Paulus stellt das Bild vom Erben dagegen und seinen radikalen Glauben an ein anderes Leben mit Christus.

Wer zu Christus gehört, erbt etwas, schreibt er.
Was ist das – Mitleben und Mitleiden? Paulus deutet just dies als Miterben. Ich bekomme von den Vätern und Müttern etwas überliefert, was ich mir nicht ausgesucht habe. Verantwortung. Narrative. Muster. Ja, auch Schuld. Aber auch: den Reichtum, den ich nicht selbst verdienen muss, und die Chance, auf starken Schultern zu stehen und etwas daraus zu machen. Mehr Freiheit, mehr Menschlichkeit, die Fähigkeit zum Mitleid, Verantwortung für mehr als für mich selbst.
Paulus weiß es, und die junge Slammerin weiß es, und wir wissen es doch auch: Menschen sind zum Schlimmsten und zum Größten in der Lage. Zum Anpacken und zum Verstolpern. Zum ansteckenden Begeistern und zum populistischen Vergiften. All das steckt in uns Menschen drin. Begleitet von Qualm und Rauch und Krise – und vom Geist Gottes.
Das Geburtstagsgeschenk für heute, von heute ist: Gottes Geist führt in ein neues Verhältnis zum Leben. Als Erbinnen und Erben stehen wir auf den Schultern vieler anderer, die wiederum auf Schultern stehen.
 
Erben verpflichtet. Wird geschenkt und macht stark und liefert, was man nicht mehr selbst leisten muss. Nicht Furcht. Sondern Vertrauen. Empathie. Dankbarsein. Verantwortung.

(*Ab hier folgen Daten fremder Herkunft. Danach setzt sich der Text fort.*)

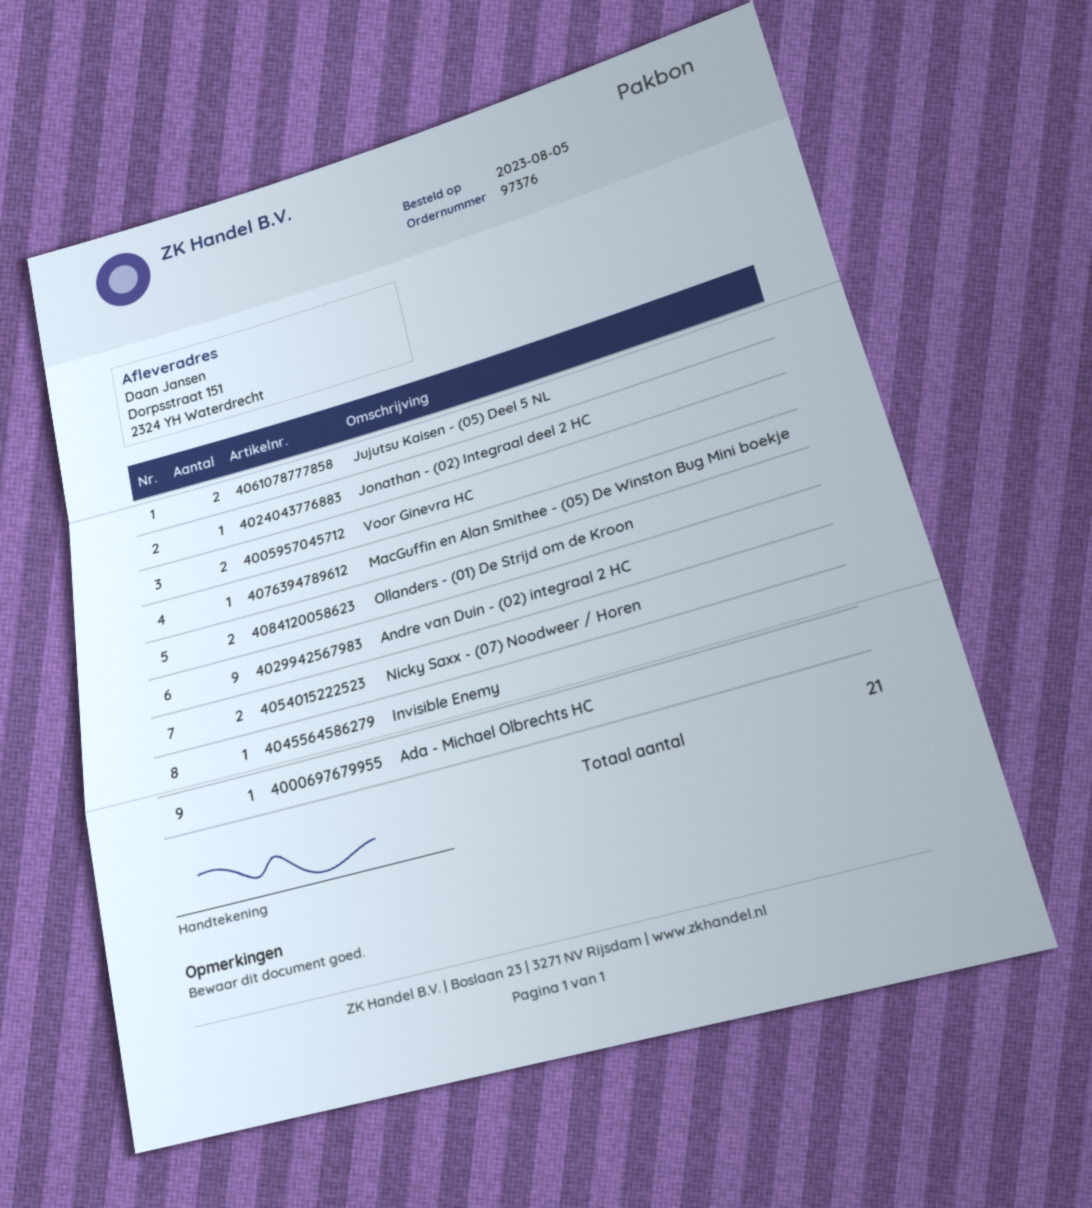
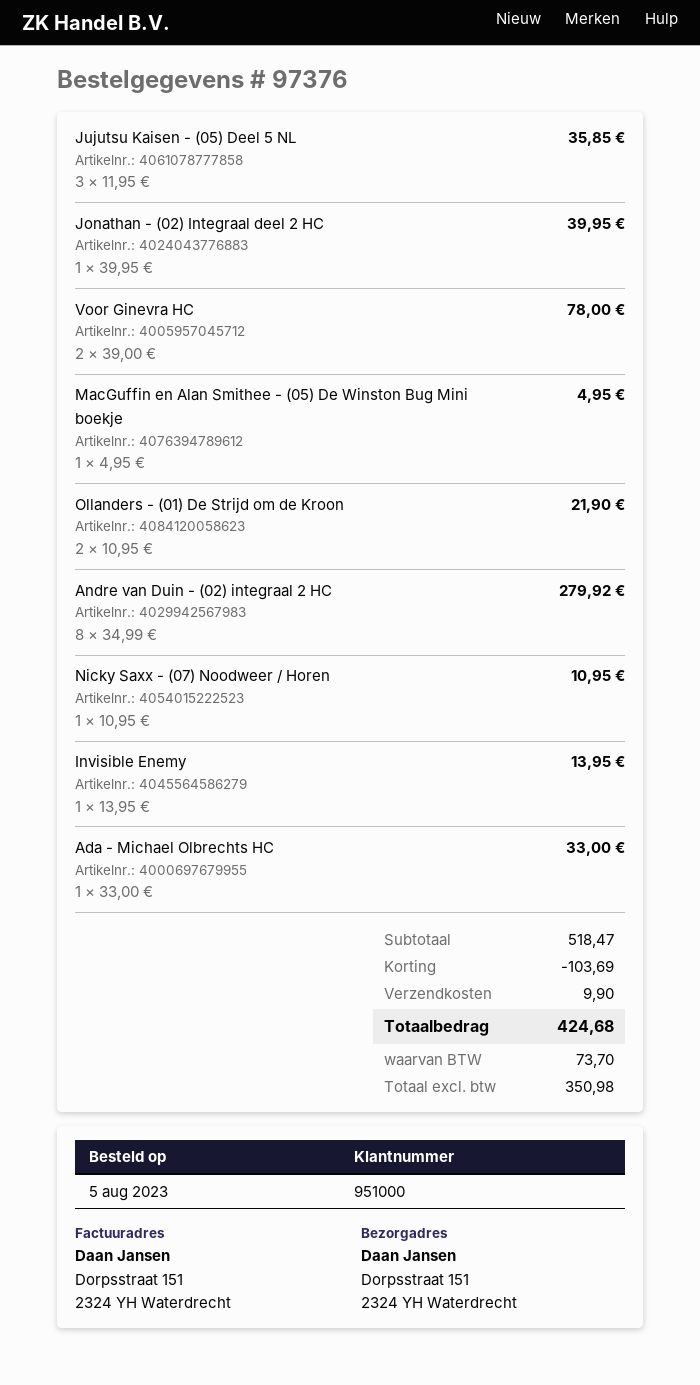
Jujutsu Kaisen - (05) Deel 5 NL: 2 -> 3
Andre van Duin - (02) integraal 2 HC: 9 -> 8
Nicky Saxx - (07) Noodweer / Horen: 2 -> 1

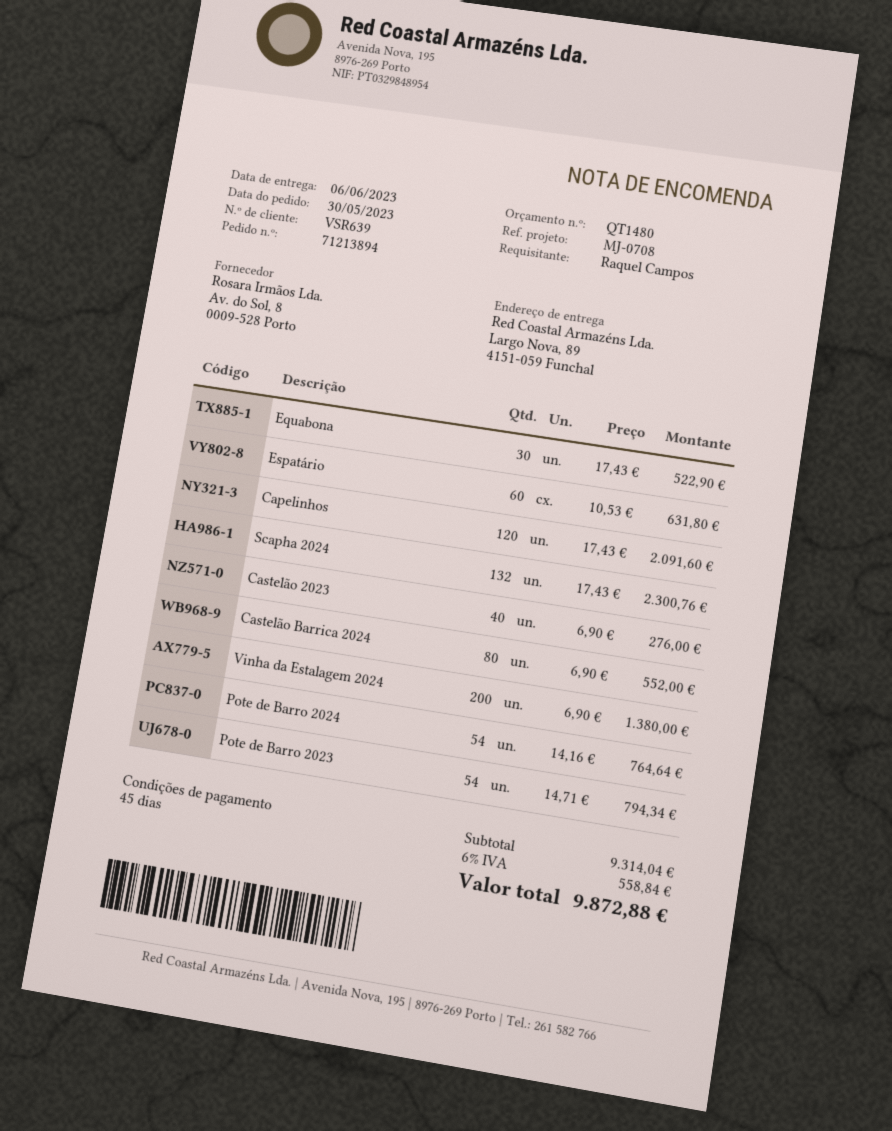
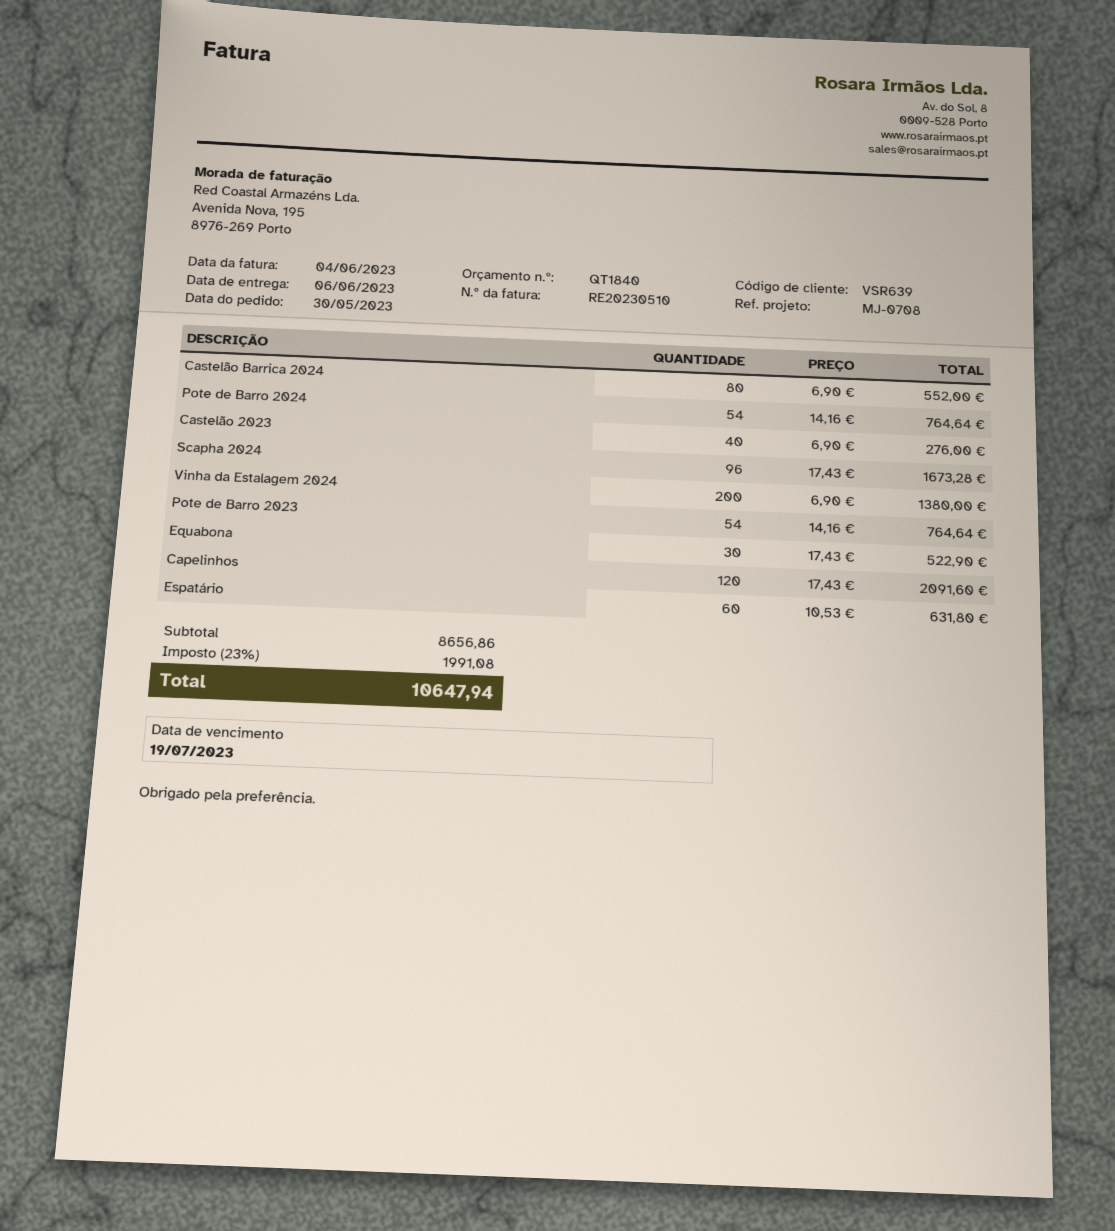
quote number: QT1480 -> QT1840
Scapha 2024: 132 x 17.43 = 2300.76 -> 96 x 17.43 = 1673.28
Pote de Barro 2023: 54 x 14.71 = 794.34 -> 54 x 14.16 = 764.64
subtotal: 9314.04 -> 8656.86
tax: 6% = 558.84 -> 23% = 1991.08
total: 9872.88 -> 10647.94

Der 1. September 2024 als der Tag, an dem Sie sich fragen lassen: Wie wollen wir, dass man später von uns erzählt?

Eines Tages werden wir alt sein. Wir werden an all die Geschichten denken, die wir dann erzählen können. Von den Menschen und vom Gott.

Eines Tages?
Jetzt. Heute. Hier.  
Amen.

(1.9.24, Bonner Münster)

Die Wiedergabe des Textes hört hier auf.